(Stored data)

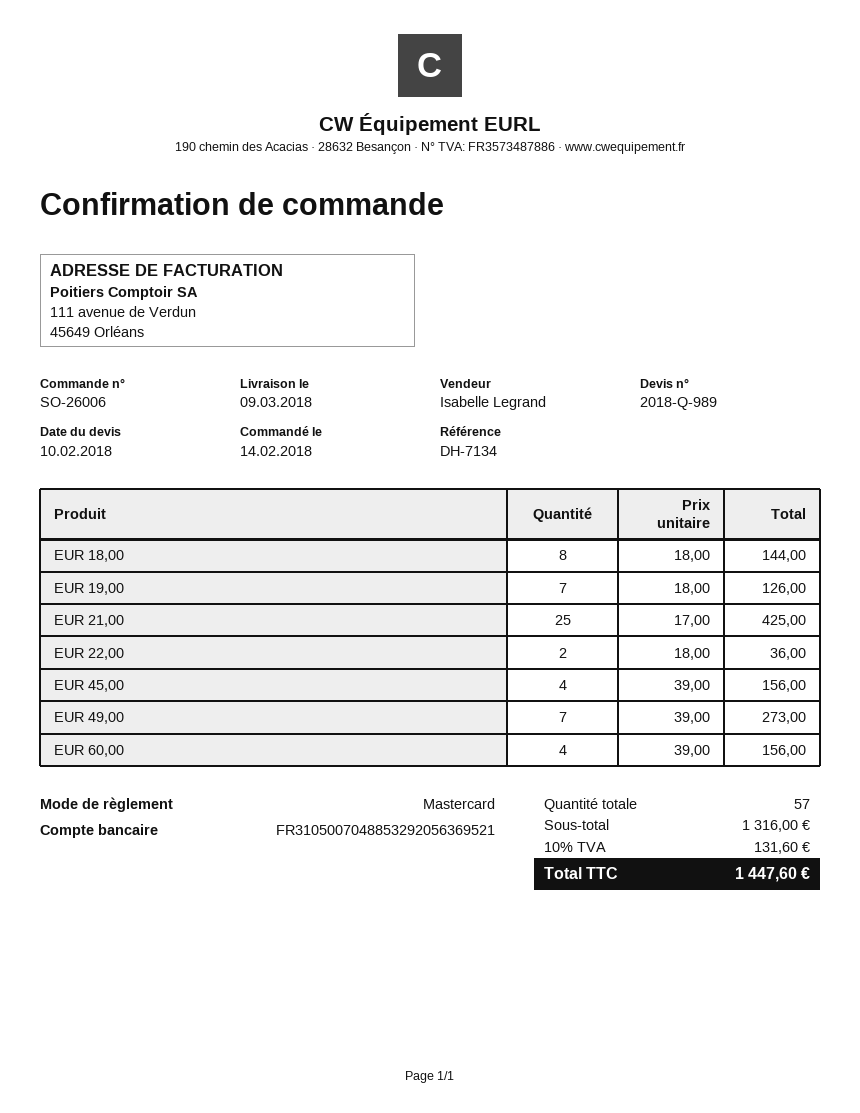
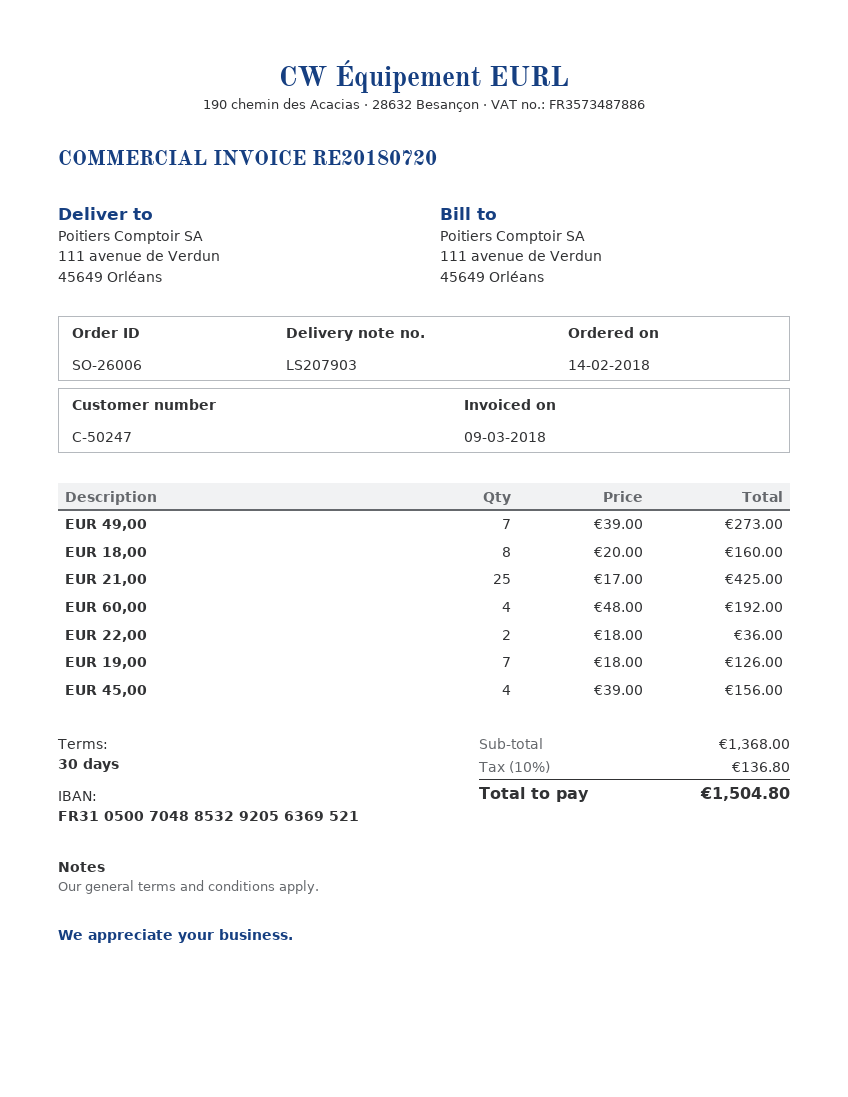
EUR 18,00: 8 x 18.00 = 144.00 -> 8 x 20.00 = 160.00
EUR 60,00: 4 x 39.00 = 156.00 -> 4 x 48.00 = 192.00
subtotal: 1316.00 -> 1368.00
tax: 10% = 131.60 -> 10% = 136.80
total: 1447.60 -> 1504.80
* * *
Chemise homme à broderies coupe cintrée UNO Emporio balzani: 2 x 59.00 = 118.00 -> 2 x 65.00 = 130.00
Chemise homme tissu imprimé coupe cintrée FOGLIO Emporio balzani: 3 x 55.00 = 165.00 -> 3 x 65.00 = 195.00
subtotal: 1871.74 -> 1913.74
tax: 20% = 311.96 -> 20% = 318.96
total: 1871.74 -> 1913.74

◆ What to do ◆
Print exactly the lines above from the one with "subtotal: 1316.00 -> 1368.00" to the one with "total: 1447.60 -> 1504.80", including both.

◆ Exercise result ◆
subtotal: 1316.00 -> 1368.00
tax: 10% = 131.60 -> 10% = 136.80
total: 1447.60 -> 1504.80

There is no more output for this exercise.